In [1]:
#!pip install beautifulsoup4
#!pip install requests
#!conda install pandas
#!pip install tqdm

In [2]:
import requests
from bs4 import BeautifulSoup
import pandas as pd
from tqdm import tqdm_notebook as tqdm

In [8]:
def clean_text(text):
    return text.replace('/', '').strip().lower()


def process_mode(row):
    return clean_text(row.td.text)


def process_times(row):
    return tuple(clean_text(col.text) for col in row.find_all('td'))

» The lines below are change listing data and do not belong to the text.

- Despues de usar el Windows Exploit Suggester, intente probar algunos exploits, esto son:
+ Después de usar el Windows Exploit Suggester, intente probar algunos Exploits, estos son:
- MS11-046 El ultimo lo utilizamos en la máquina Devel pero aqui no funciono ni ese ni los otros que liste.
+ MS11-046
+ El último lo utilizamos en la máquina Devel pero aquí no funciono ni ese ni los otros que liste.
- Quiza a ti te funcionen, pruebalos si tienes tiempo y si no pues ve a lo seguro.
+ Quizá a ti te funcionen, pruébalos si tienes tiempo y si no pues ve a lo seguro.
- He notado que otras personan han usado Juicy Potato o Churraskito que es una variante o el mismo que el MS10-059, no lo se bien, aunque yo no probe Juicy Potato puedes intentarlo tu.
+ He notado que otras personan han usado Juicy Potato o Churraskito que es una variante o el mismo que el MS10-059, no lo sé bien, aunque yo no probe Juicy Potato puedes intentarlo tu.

def process_conj(row, mode, times, infinitive):
    verbs = []
    cols = row.find_all('td')
    
    for i in range(0, 6, 2):
        verbs.append(
            dict(infinitive=infinitive,
                 pess=cols[i].text,
                 conj=cols[i + 1].text,
                 time=times[i // 2],
                 mode=mode
                )
        )
        
    return verbs



def get_indicativo(infinitive:str, table:list) -> list:
    
    verbs = []
    
    for i, row in enumerate(table.find_all('tr')):
        if i == 3:
            mode = process_mode(row)
        if i == 4 or i == 12:
            times = process_times(row)
        if 5 <= i <= 10 or 14 <= i <= 19:
            verbs.extend(process_conj(row, mode, times, infinitive))
    
    return verbs

def get_conjugations(verb):
    r = requests.get(f"http://www.conjuga-me.net/verbo-{verb}")
    soup = BeautifulSoup(r.text, 'html.parser')
    indicativo = get_indicativo(verb, soup.find(class_="conj"))
    return indicativo

In [9]:
def clean_verb(verb):
    return verb.replace('[', '').replace(']', '').lower().strip()

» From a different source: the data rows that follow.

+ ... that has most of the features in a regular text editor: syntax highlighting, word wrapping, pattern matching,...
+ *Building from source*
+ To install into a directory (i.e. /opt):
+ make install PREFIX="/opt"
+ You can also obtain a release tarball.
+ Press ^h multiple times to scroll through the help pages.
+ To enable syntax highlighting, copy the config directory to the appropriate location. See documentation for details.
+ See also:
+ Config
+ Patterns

#verbs = pd.read_clipboard().assign(verb=lambda df: df.verb.apply(clean_verb)).verb.values
verbs = pd.read_csv('top_1000_verbs_pt.csv').verbs.values
verbs[:1]

array(['ser'], dtype=object)

In [10]:
parsed_verbs = verbs[:1]

In [13]:
parsed = []

for verb in tqdm(verbs[:100]):
    parsed.extend(get_conjugations(verb))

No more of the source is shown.